- TRY IT: Return every entry below word for word and leave out any picture.

- MATERIAL FOR THIS EXERCISE:

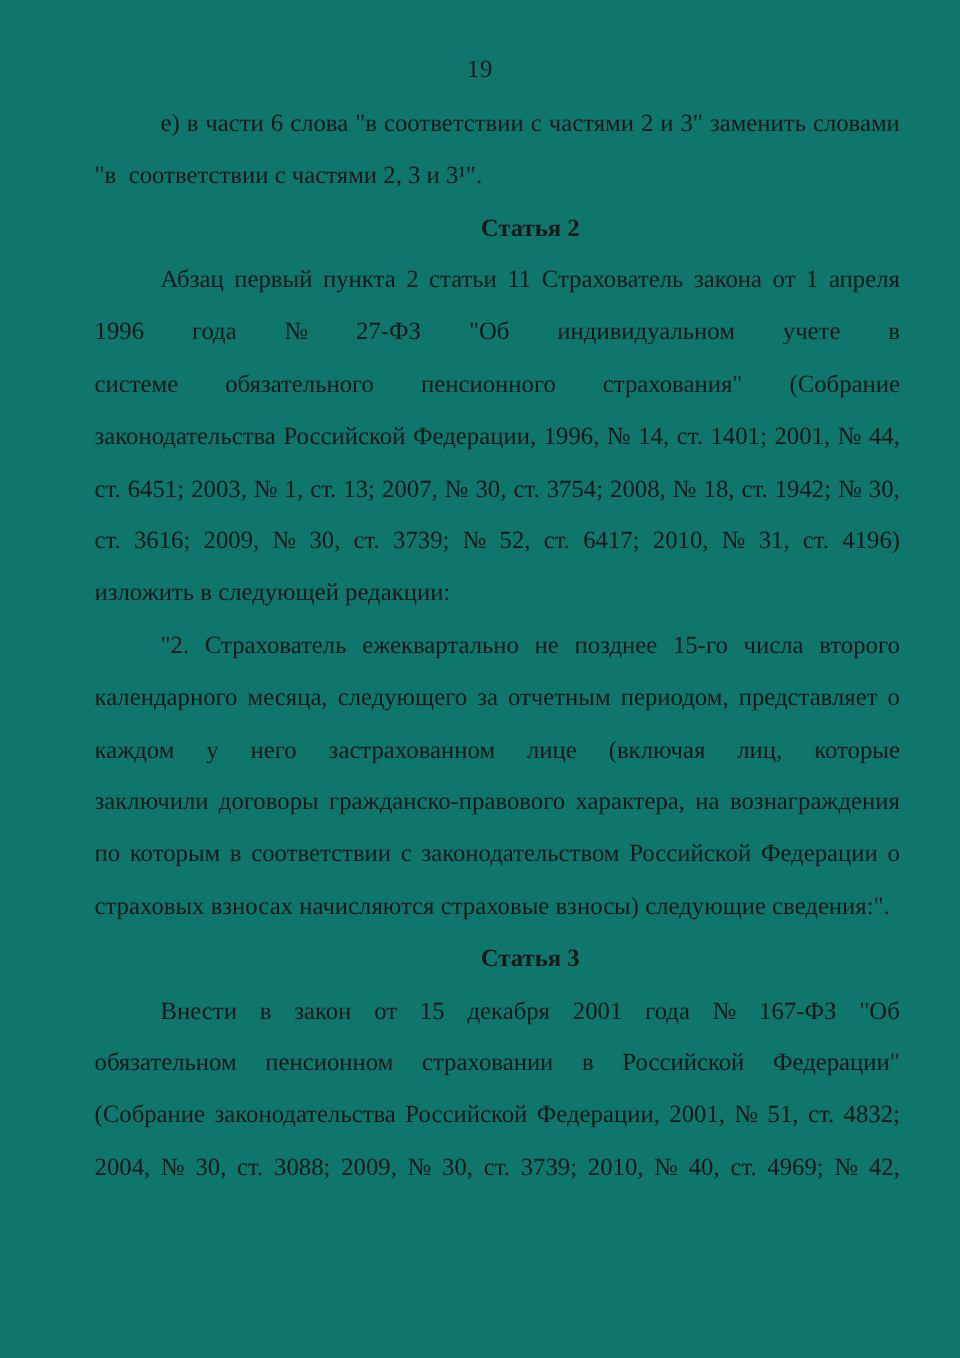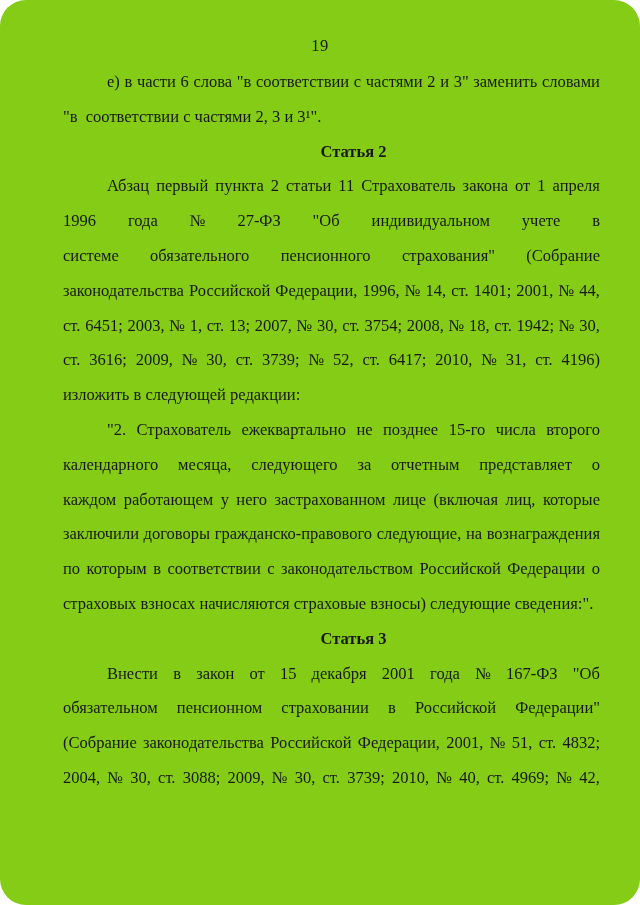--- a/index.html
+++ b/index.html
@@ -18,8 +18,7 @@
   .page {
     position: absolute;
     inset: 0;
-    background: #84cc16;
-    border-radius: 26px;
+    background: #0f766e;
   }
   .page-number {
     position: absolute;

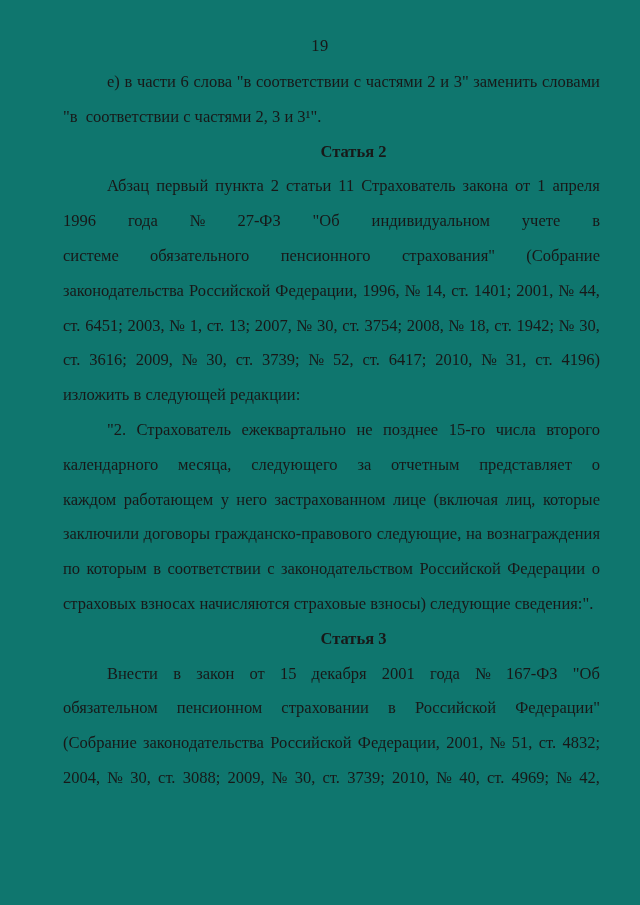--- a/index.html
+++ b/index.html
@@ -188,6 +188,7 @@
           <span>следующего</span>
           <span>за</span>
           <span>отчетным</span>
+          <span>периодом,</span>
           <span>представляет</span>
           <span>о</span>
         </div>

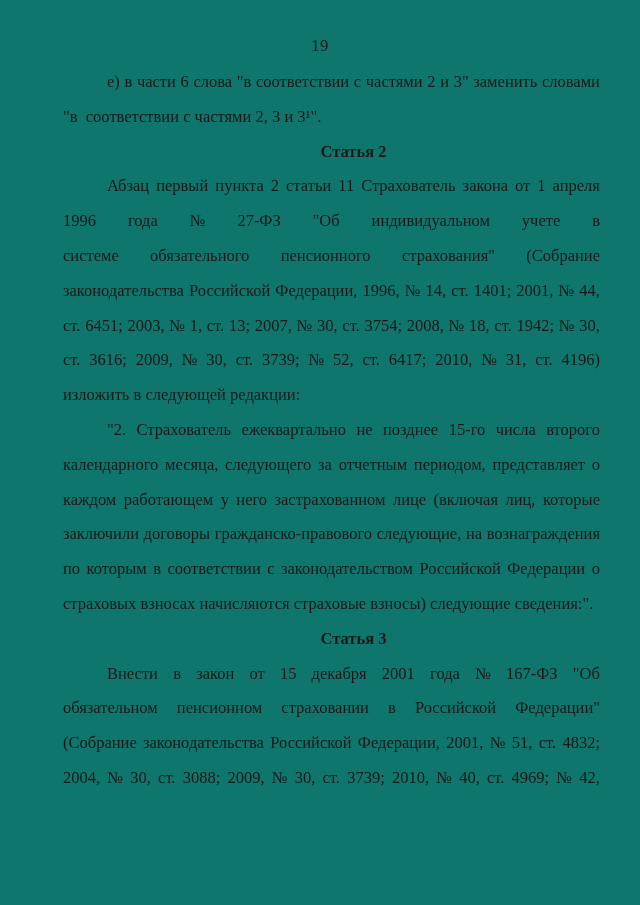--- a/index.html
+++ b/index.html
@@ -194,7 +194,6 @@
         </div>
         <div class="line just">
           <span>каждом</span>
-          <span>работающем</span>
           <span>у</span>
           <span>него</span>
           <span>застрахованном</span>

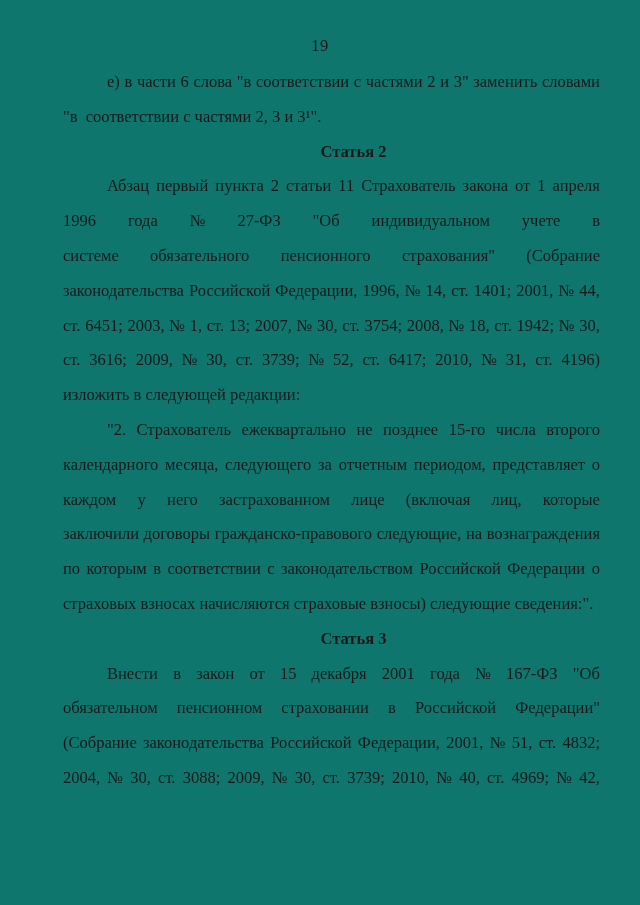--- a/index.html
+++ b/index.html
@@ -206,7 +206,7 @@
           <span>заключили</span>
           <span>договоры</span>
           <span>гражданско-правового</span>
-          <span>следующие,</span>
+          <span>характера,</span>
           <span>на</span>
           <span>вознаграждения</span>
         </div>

- EXERCISE OUTPUT:
--- a/index.html
+++ b/index.html
@@ -18,8 +18,7 @@
   .page {
     position: absolute;
     inset: 0;
-    background: #84cc16;
-    border-radius: 26px;
+    background: #0f766e;
   }
   .page-number {
     position: absolute;

--- a/index.html
+++ b/index.html
@@ -188,6 +188,7 @@
           <span>следующего</span>
           <span>за</span>
           <span>отчетным</span>
+          <span>периодом,</span>
           <span>представляет</span>
           <span>о</span>
         </div>

--- a/index.html
+++ b/index.html
@@ -194,7 +194,6 @@
         </div>
         <div class="line just">
           <span>каждом</span>
-          <span>работающем</span>
           <span>у</span>
           <span>него</span>
           <span>застрахованном</span>

--- a/index.html
+++ b/index.html
@@ -206,7 +206,7 @@
           <span>заключили</span>
           <span>договоры</span>
           <span>гражданско-правового</span>
-          <span>следующие,</span>
+          <span>характера,</span>
           <span>на</span>
           <span>вознаграждения</span>
         </div>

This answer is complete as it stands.